Monday, Apr. 16, 1990

Carping Over The Catechism

By Richard N. Ostling

Not since 1566 has the Roman Catholic hierarchy attempted such a project: the summarizing of the church's central teachings on faith and morals in a single document. Four years in the making, a secret 434-page draft of the new Catechism for the Universal Church was sent last December to the world's 4,000 bishops. The prelates were instructed to dispatch their comments on the text to the Vatican by May 31, after which work will begin on the final version. Since then there has been widespread grumbling over both the document's old- fashioned conservatism and the rush-rush deadline for responding to it. Last week leaders of the U.S. bishops escalated the debate, sending the Vatican a sweeping and surprisingly blunt 51-page critique of the Catechism. They also pleaded for more time to consult with theologians and educators over what they called the "most significant" project of the church's magisterium, or teaching office, since the Second Vatican Council.

The bishops' critique was the work of a six-member committee headed by Alabama's Archbishop Oscar Lipscomb, 58, the chairman of the bishops' doctrinal committee. (Individual U.S. bishops, like those elsewhere, will also be sending separate responses to the Vatican.) The Lipscomb panel's chief objection is that the Catechism has not clearly distinguished a "hierarchy of truths" treating concepts like the meaning of Christ's crucifixion as more important than, say, teaching about angels.

The report chides Rome for ignoring a generation of progressive Bible scholarship. The Roman draft, the Americans say, seems to presume that "New Testament texts are the product of direct historical reporting" and resorts to "proof-texting," quoting Scripture out of context to prove a doctrinal point. In addition, the Americans feel that science has been slighted in favor of an almost Fundamentalist approach to creation.

Another U.S. complaint is that the English version of the Catechism seems to back away from some of the key ecumenical language adopted by the 1962-65 Second Vatican Council. While Vatican II declared that the true church of Christ "subsists" in the Roman Catholic Church, implying that there is a place for other Christians, the Catechism uses an exclusionary phrase, "has its existence in."

Reflecting the influence of feminism, the report sharply criticizes Rome's relentless use of non-inclusive nouns and pronouns (for instance, in referring to believers as "men" or "sons"), which the American bishops have been trying to banish from their own documents.
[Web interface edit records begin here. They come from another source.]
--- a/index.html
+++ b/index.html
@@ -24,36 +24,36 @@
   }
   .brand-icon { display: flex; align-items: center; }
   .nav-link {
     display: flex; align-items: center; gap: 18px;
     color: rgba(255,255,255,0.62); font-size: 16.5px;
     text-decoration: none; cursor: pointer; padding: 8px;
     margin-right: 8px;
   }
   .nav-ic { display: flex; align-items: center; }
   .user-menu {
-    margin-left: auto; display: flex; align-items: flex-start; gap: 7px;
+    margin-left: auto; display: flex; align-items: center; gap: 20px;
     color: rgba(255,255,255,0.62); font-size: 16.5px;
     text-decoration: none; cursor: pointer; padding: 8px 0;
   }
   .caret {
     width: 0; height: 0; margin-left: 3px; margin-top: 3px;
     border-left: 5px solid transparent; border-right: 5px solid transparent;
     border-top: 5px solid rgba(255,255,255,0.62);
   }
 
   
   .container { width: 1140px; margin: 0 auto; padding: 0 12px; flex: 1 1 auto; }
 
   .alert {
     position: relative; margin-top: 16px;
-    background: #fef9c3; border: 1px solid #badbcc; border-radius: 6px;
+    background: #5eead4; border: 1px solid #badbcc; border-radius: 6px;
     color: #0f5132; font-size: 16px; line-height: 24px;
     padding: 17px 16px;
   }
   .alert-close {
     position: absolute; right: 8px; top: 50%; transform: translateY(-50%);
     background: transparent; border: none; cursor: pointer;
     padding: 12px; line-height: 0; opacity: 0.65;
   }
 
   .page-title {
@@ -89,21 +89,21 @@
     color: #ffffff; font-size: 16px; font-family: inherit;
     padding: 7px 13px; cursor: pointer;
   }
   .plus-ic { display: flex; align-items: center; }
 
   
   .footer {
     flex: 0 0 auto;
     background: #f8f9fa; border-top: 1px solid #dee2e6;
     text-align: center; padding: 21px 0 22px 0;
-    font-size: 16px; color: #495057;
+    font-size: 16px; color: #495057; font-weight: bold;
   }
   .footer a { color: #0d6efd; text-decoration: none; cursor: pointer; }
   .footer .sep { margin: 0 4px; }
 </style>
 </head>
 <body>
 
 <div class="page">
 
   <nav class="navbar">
One problematic passage in the Catechism, though it was not specifically cited by Lipscomb's panel, introduces a list of heroic women in the Bible by terming them "weak and feeble." The U.S. bishops did not dispute the text's predictable conservatism on controversial moral issues like birth control, but they did urge that such subjects get a "more positive" treatment rather than an inflexible listing of dos and don'ts.
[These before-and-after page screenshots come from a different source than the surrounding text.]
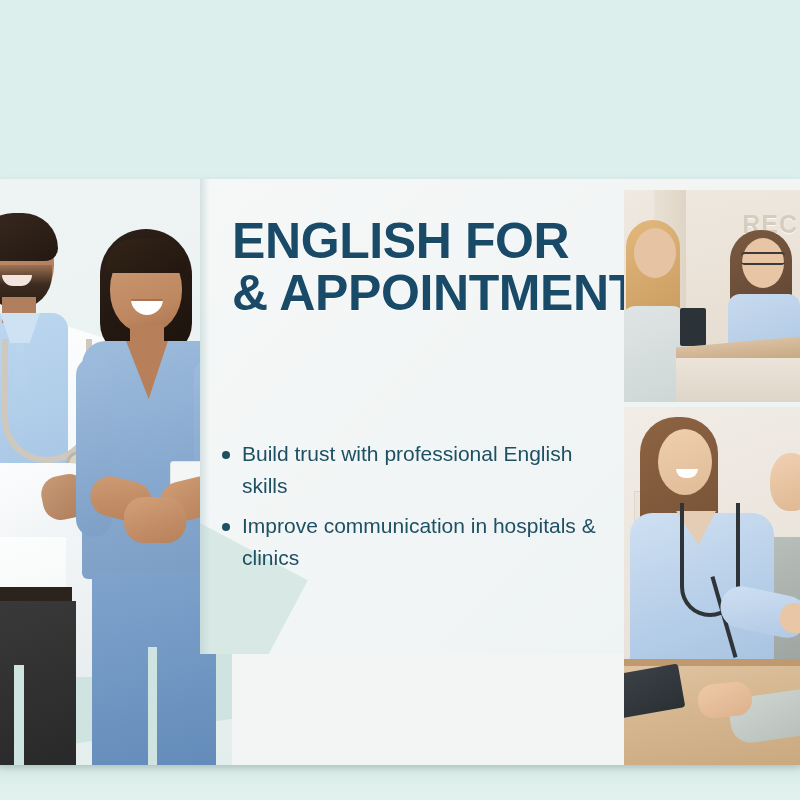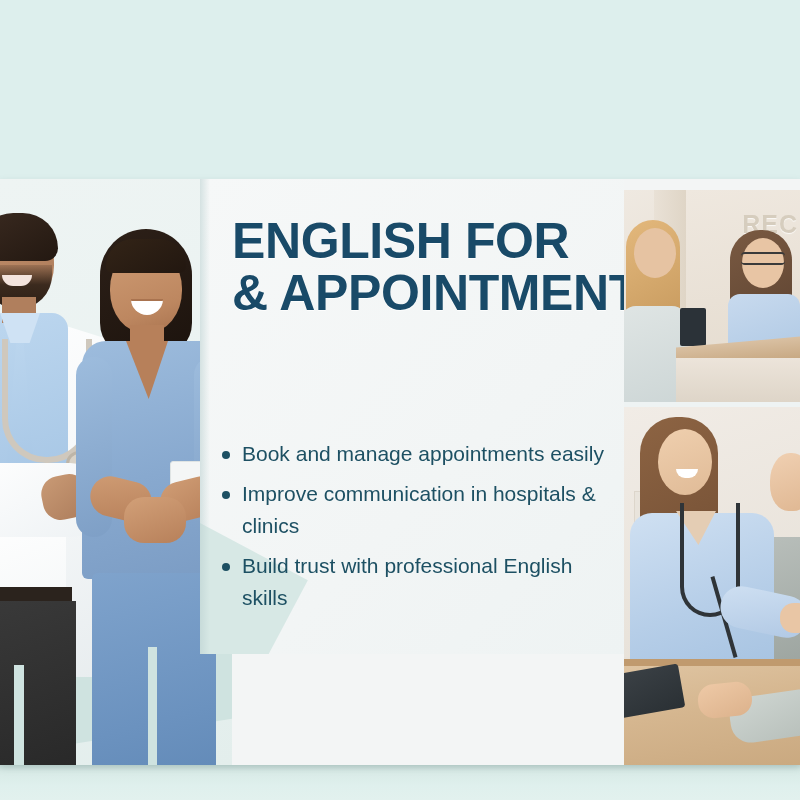--- a/index.html
+++ b/index.html
@@ -239,23 +239,22 @@
     <div class="panel">
       <div class="panel-diag"></div>
       <div class="panel-edge"></div>
 
       <div class="title">
         <span class="ln">ENGLISH FOR</span>
         <span class="ln">&amp; APPOINTMENT</span>
       </div>
 
       <ul class="bullets">
-        <li>Book and manage appointments easily</li>
+        <li>Build trust with professional English skills</li>
         <li>Improve communication in hospitals &amp; clinics</li>
-        <li>Build trust with professional English skills</li>
       </ul>
     </div>
 
     <div class="photos">
 
       <div class="ph ph-top">
         <div class="rec-wall"></div>
         <div class="rec-sign">REC</div>
         <div class="rec-pillar"></div>
         <div class="cl-hair"></div>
In spite of the panel's numerous reservations about the Catechism, Archbishop Lipscomb maintains that "basically, we have given a positive response." The same could not be said, however, for the 15 Catholic scholars who gathered at Georgetown University last January to discuss the Vatican document. Jesuit Father Thomas Reese, who organized the Georgetown meeting, branded the draft as "fatally flawed." Father William Spohn of California's Jesuit School of Theology characterized Vatican drafters as religious Rip Van Winkles who have slept through a generation of progress in moral theology. Underlying such attacks from liberals is a not-so-hidden fear: that a hard- line Catechism will one day be used as a criterion for disciplining theologians and educators.